河川底質についての環境基準はないが、出水時に底質が巻き上げられて水田に流入する事態を考えれば、本件については農用地土壌についての基準値を目安に考えるべきであろう。

6.汚染の程度

 酸性浸出水のpHは、最も低い場合2点台となる。環境基準の下限6.5と比べると、水素イオン濃度が約1万倍も高いことになる。有害重金属類は、銅が農業用水基準を超え、亜鉛は環境基準を超えている。

 鉛やカドミウムは、環境基準と比べると極端に高いわけではないように見えるが、環境省が全国の都道府県に機関委任して行っている河川水調査結果(公共用水域水質監視調査結果)と比較するとかなり高い。重金属類は河川生態系に大きな影響を及ぼし、さらには底質や水田土壌に蓄積していくことから将来的に大きな禍根となる。水田ではカドミウム汚染米の産出の可能性も考えられる。
 浸出水の水質以外にも警戒しなければならないことがいくつかある。大萱地区では地下水を水道水源としており、底部に遮水工が施されていないストックヤードから地下に浸透した酸性浸出水がその地下水を汚染しはしないかという危惧がある。
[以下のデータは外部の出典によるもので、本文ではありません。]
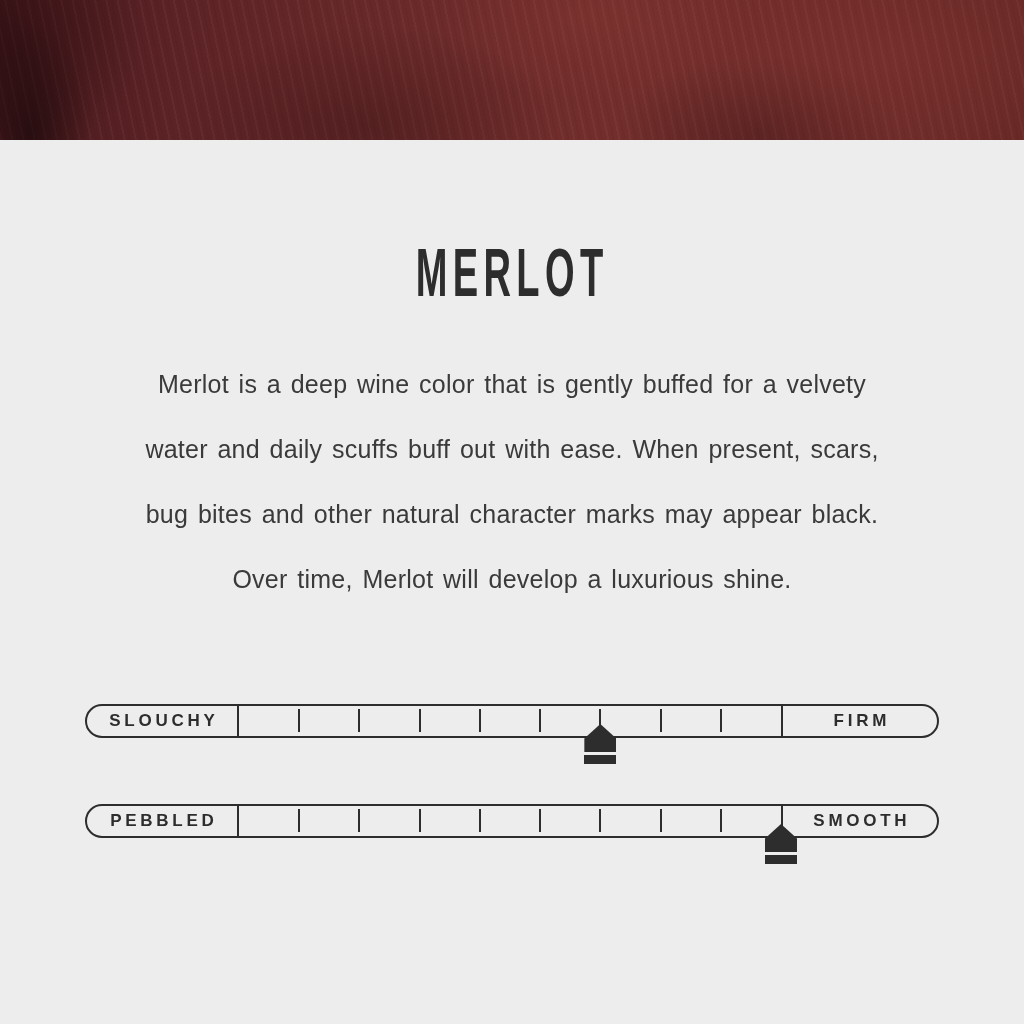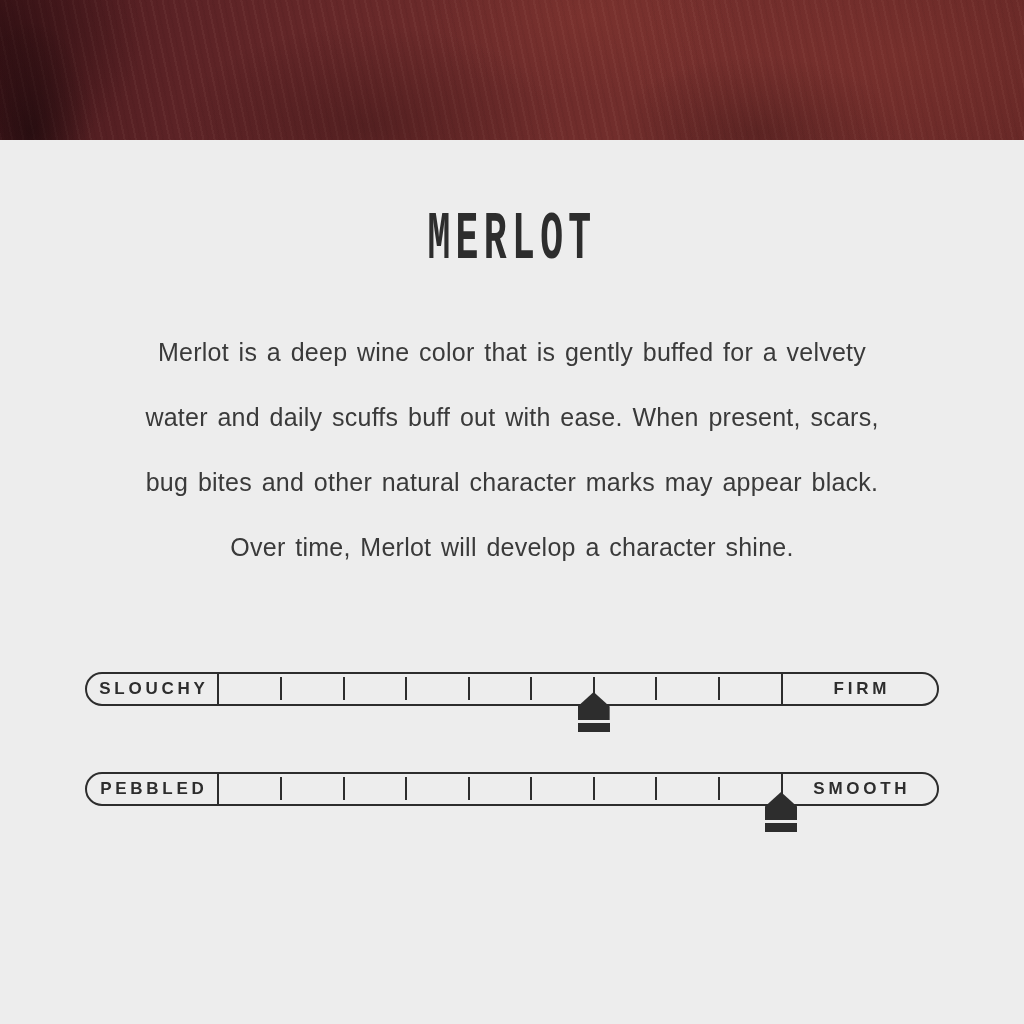--- a/index.html
+++ b/index.html
@@ -26,21 +26,21 @@
       radial-gradient(220px 200px at 0% 25%, rgba(25,7,9,.45), transparent 65%),
       radial-gradient(320px 170px at 36% 90%, rgba(30,8,10,.28), transparent 60%),
       radial-gradient(260px 140px at 57% 12%, rgba(172,76,60,.16), transparent 60%),
       radial-gradient(430px 210px at 88% 40%, rgba(163,72,58,.20), transparent 65%),
       radial-gradient(240px 130px at 74% 95%, rgba(22,6,8,.25), transparent 60%),
       repeating-linear-gradient(78deg, rgba(255,210,190,.045) 0 2px, rgba(0,0,0,0) 2px 5px, rgba(40,8,10,.05) 5px 7px, rgba(0,0,0,0) 7px 11px),
       linear-gradient(95deg,#48191d 0%,#5c2326 18%,#6a2a2a 40%,#722e2c 62%,#6d2b2a 82%,#652726 100%);
   }
 
   
-  .title-wrap{padding-top:64px;text-align:center;font-family:Liberation Mono, monospace;}
+  .title-wrap{padding-top:96px;text-align:center;}
   .title{
     display:inline-block;
     font-size:68px;
     font-weight:800;
     line-height:72px;
     color:var(--ink);
     letter-spacing:.14em;
     transform:scaleX(.56);
     transform-origin:center center;
     white-space:nowrap;
@@ -74,21 +74,21 @@
   .scale + .scale{margin-top:66px;justify-content:center;}
   .scale-label{
     display:flex;align-items:center;justify-content:center;
     font-weight:700;
     font-size:17px;
     letter-spacing:.22em;
     color:var(--ink);
     text-indent:.22em; 
     white-space:nowrap;
   }
-  .scale-label.left{width:132px;border-right:2px solid var(--ink);}
+  .scale-label.left{width:152px;border-right:2px solid var(--ink);}
   .scale-label.right{width:156px;border-left:2px solid var(--ink);}
   .scale-track{position:relative;flex:1;}
   .tick{
     position:absolute;top:3px;
     width:2px;height:23px;
     margin-left:-1px;
     background:var(--ink);
   }
   .marker{
     position:absolute;top:18px;
@@ -115,21 +115,21 @@
   <div class="hero"></div>
 
   <div class="title-wrap">
     <div class="title">MERLOT</div>
   </div>
 
   <div class="desc">
     <div>Merlot is a deep wine color that is gently buffed for a velvety</div>
     <div>water and daily scuffs buff out with ease. When present, scars,</div>
     <div>bug bites and other natural character marks may appear black.</div>
-    <div>Over time, Merlot will develop a character shine.</div>
+    <div>Over time, Merlot will develop a luxurious shine.</div>
   </div>
 
   <div class="scales">
 
     <div class="scale">
       <div class="scale-label left">SLOUCHY</div>
       <div class="scale-track">
         <div class="marker" style="left: 66.6667%;">
           <div class="marker-nib"></div>
           <div class="marker-bar"></div>

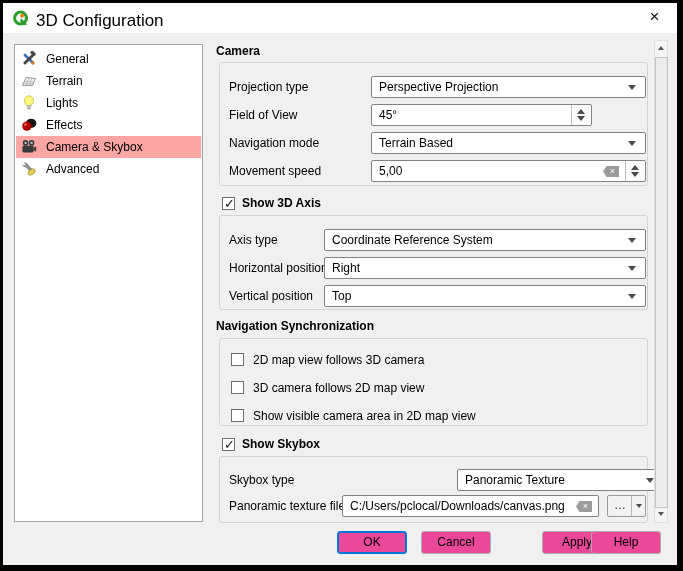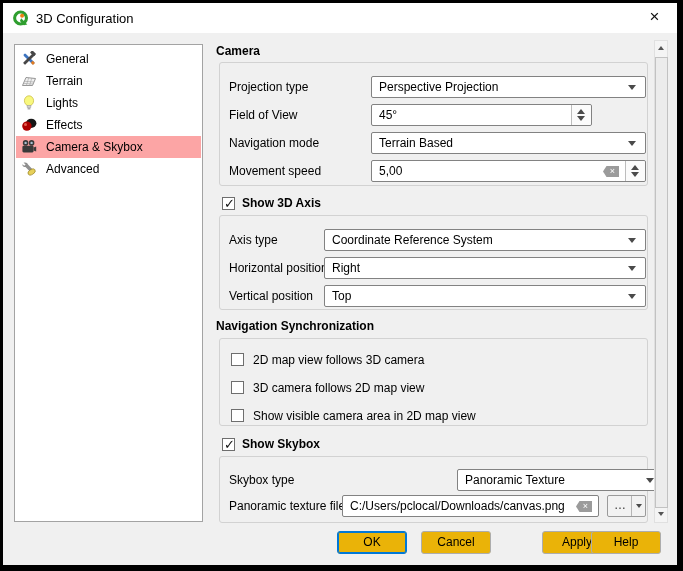--- a/index.html
+++ b/index.html
@@ -5,21 +5,21 @@
   html,body{margin:0;padding:0;}
   body{
     width:683px;height:571px;position:relative;background:#000;
     font-family:"Liberation Sans","DejaVu Sans",sans-serif;font-size:12px;color:#000;
     overflow:hidden;
   }
   .window{position:absolute;left:3px;top:3px;width:674px;height:562px;background:#f0f0f0;}
   
   .titlebar{position:absolute;left:0;top:0;width:674px;height:30px;background:#ffffff;}
   .titlebar .appicon{position:absolute;left:9px;top:6px;width:18px;height:18px;}
-  .titlebar .title{position:absolute;left:33px;top:8px;font-size:13px;color:#000;white-space:nowrap;}
+  .titlebar .title{position:absolute;left:33px;top:8px;font-size:17px;color:#000;white-space:nowrap;}
   .close-btn{position:absolute;right:0;top:0;width:45px;height:30px;text-align:center;line-height:28px;font-size:17px;color:#111;cursor:pointer;}
   
   .sidebar{position:absolute;left:11px;top:41px;width:189px;height:478px;background:#fff;border:1px solid #a3a3a3;box-sizing:border-box;}
   .side-item{position:absolute;left:1px;width:185px;height:22px;}
   .side-item.selected{background:#fca5a5;}
   .side-item .ic{position:absolute;left:5px;top:3px;width:16px;height:16px;}
   .side-item .lbl{position:absolute;left:30px;top:0;line-height:22px;white-space:nowrap;}
   
   .sec-title{position:absolute;font-weight:bold;font-size:12px;white-space:nowrap;}
   
@@ -48,21 +48,21 @@
   .browse .sep{position:absolute;right:13px;top:0;width:1px;height:20px;background:#b5b5b5;}
   .browse .barrow{position:absolute;right:3px;top:8px;width:0;height:0;border-left:3.5px solid transparent;border-right:3.5px solid transparent;border-top:4.5px solid #4a4a4a;}
   
   .scrollbar{position:absolute;left:651px;top:37px;width:14px;height:483px;background:#f4f4f4;border:1px solid #e0e0e0;box-sizing:border-box;}
   .sbar-up{position:absolute;left:0;top:0;width:12px;height:15px;cursor:pointer;}
   .sbar-up::after{content:"";position:absolute;left:3px;top:5px;border-left:3.5px solid transparent;border-right:3.5px solid transparent;border-bottom:4.5px solid #555;}
   .sbar-dn{position:absolute;left:0;bottom:0;width:12px;height:15px;cursor:pointer;}
   .sbar-dn::after{content:"";position:absolute;left:3px;top:5px;border-left:3.5px solid transparent;border-right:3.5px solid transparent;border-top:4.5px solid #555;}
   .sbar-thumb{position:absolute;left:0px;top:16px;width:11px;height:449px;background:#ececec;border:1px solid #c2c2c2;cursor:pointer;}
   
-  .btn{position:absolute;top:528px;width:70px;height:23px;background:#eab308;border:1px solid #adadad;border-radius:3px;text-align:center;line-height:21px;font-size:12px;cursor:pointer;box-sizing:border-box;}
+  .btn{position:absolute;top:528px;width:70px;height:23px;background:#ec4899;border:1px solid #adadad;border-radius:3px;text-align:center;line-height:21px;font-size:12px;cursor:pointer;box-sizing:border-box;}
   .btn.default{border-color:#0078d7;box-shadow:inset 0 0 0 1px #0078d7;}
 </style>
 </head>
 <body>
 
 <div class="window">
 
   <div class="titlebar">
     <svg class="appicon" viewBox="0 0 20 20">
       <circle cx="9.5" cy="10" r="6.6" fill="none" stroke="#2f9e2f" stroke-width="3.4"></circle>

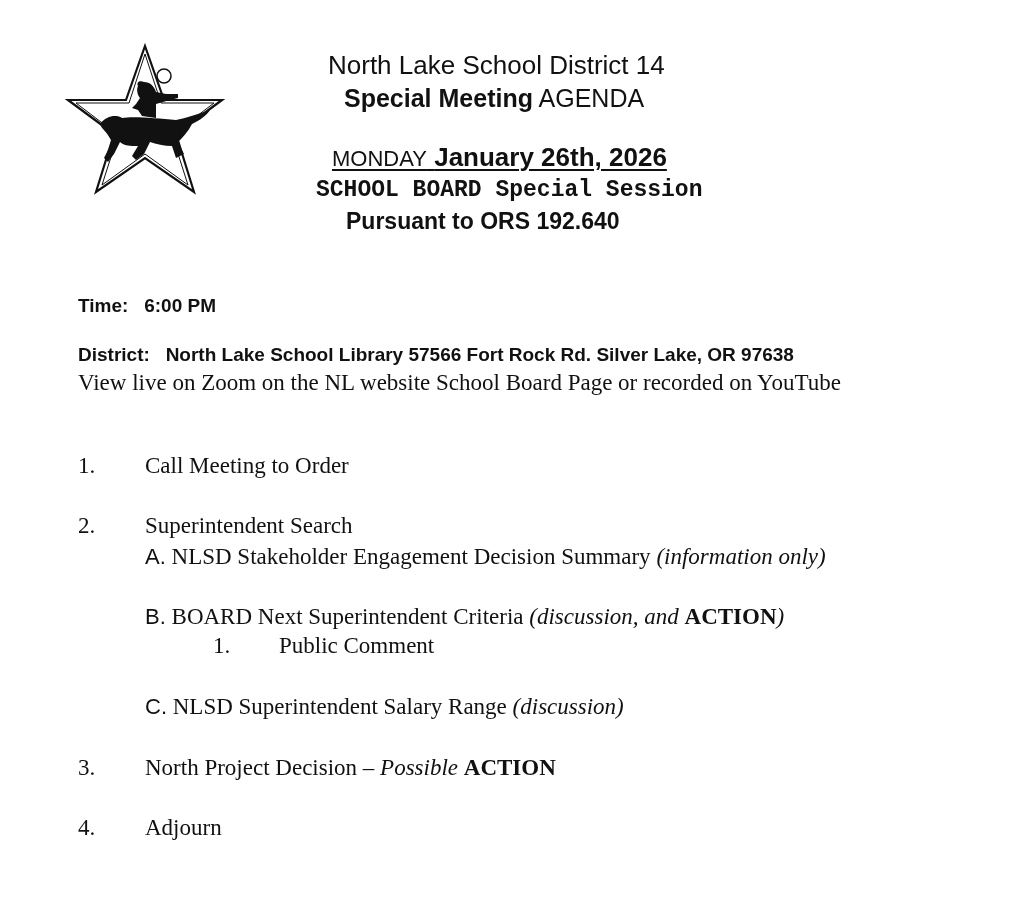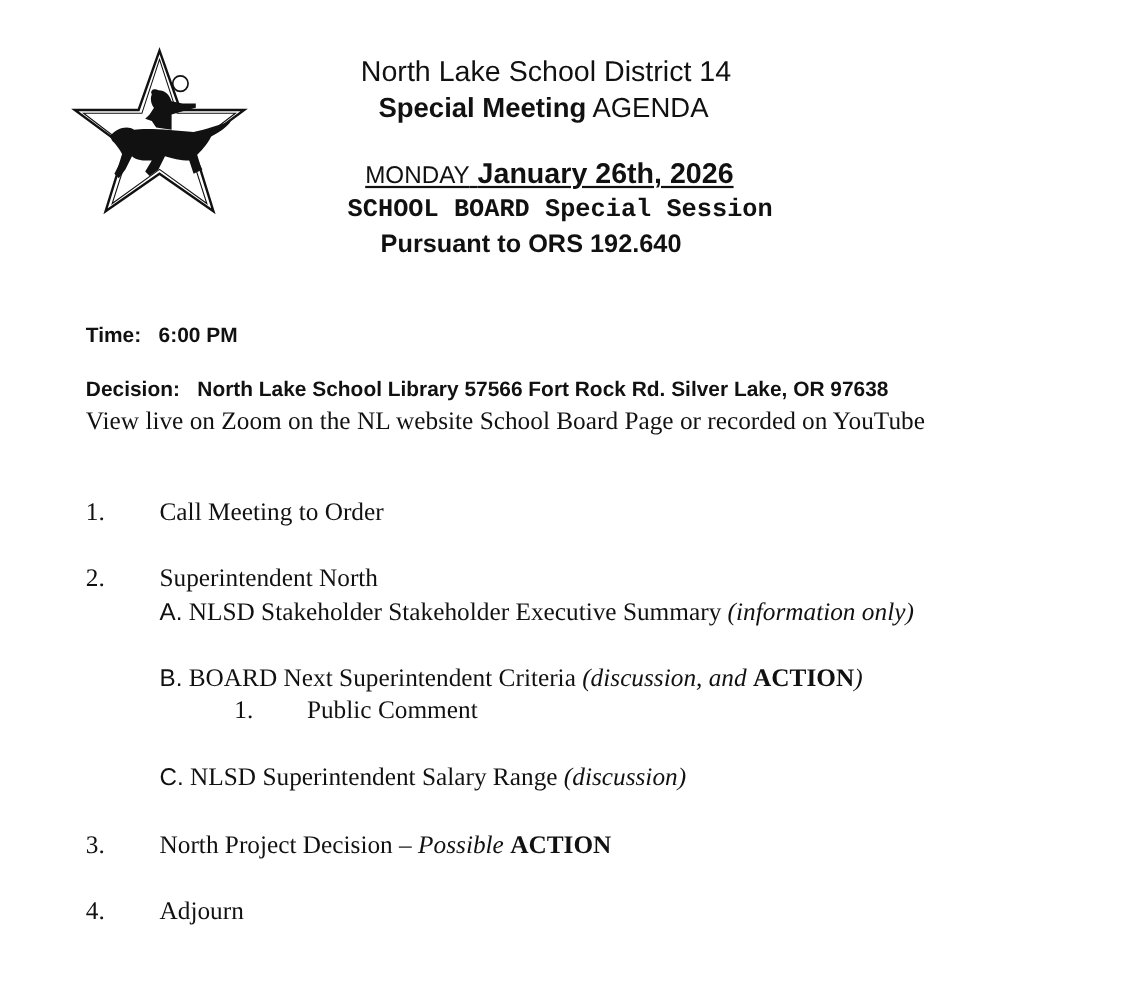--- a/index.html
+++ b/index.html
@@ -50,34 +50,34 @@
   <b>January 26th, 2026</b>
 </div>
 <div class="abs sans hdr4">SCHOOL BOARD Special Session</div>
 <div class="abs sans hdr5">Pursuant to ORS 192.640</div>
 
 <div class="abs sans time">
   <span>Time:</span>&nbsp;&nbsp;
   <span>6:00 PM</span>
 </div>
 <div class="abs sans loc">
-  <span>Decision:</span>&nbsp;&nbsp;
+  <span>District:</span>&nbsp;&nbsp;
   <span>North Lake School Library 57566 Fort Rock Rd. Silver Lake, OR 97638</span>
 </div>
 <div class="abs serif view">View live on Zoom on the NL website School Board Page or recorded on YouTube</div>
 
 <div class="abs serif num" style="left:78px;top:453px;">1.</div>
 <div class="abs serif item" style="left:145px;top:453px;">Call Meeting to Order</div>
 
 <div class="abs serif num" style="left:78px;top:513px;">2.</div>
-<div class="abs serif item" style="left:145px;top:513px;">Superintendent North</div>
+<div class="abs serif item" style="left:145px;top:513px;">Superintendent Search</div>
 
 <div class="abs serif item" style="left:145px;top:544px;">
   <span class="sub-letter">A.</span>
-  <span>NLSD Stakeholder Stakeholder Executive Summary</span>
+  <span>NLSD Stakeholder Engagement Decision Summary</span>
   <i>(information only)</i>
 </div>
 
 <div class="abs serif item" style="left:145px;top:604px;">
   <span class="sub-letter">B.</span>
   <span>BOARD Next Superintendent Criteria</span>
   <i>(discussion, and</i>
   <b>ACTION</b><i>)</i>
 </div>
 <div class="abs serif item" style="left:213px;top:633px;">1.</div>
国土交通省は、ストックヤード底部には固い瑞浪層群の岩盤があるから地下浸透しないとしているが、その岩盤にひび割れがないという保証はない。
 降雨出水した時に、集水しきれない汚染酸性水が調整池に流入し、それが下流へと越流しないという保証はない。また、浸出水が降雨時に濁ることが確認されており、それらが下流へと流下し、農業用水路を経由して水田に沈殿する可能性もある。名古屋大学災害研究会の調査によれば、丸山地区の水田の水口と水尻を比較するとカドミウム濃度が水口で高い。カドミウム汚染米が産出するところまではいっていないが、この傾向が続けば水田にカドミウムが蓄積していく可能性も考えられる。
 現在は、水処理プラント(後述)で重金属類が除去され、pHが中和されて放流されているが、硫酸イオン濃度はかなり高い。各種水質基準に定められてはいないが、高濃度の硫酸イオンやそれを中和するために投入された石灰に起源するカルシウムイオンの米への微妙な影響がないとはいえない。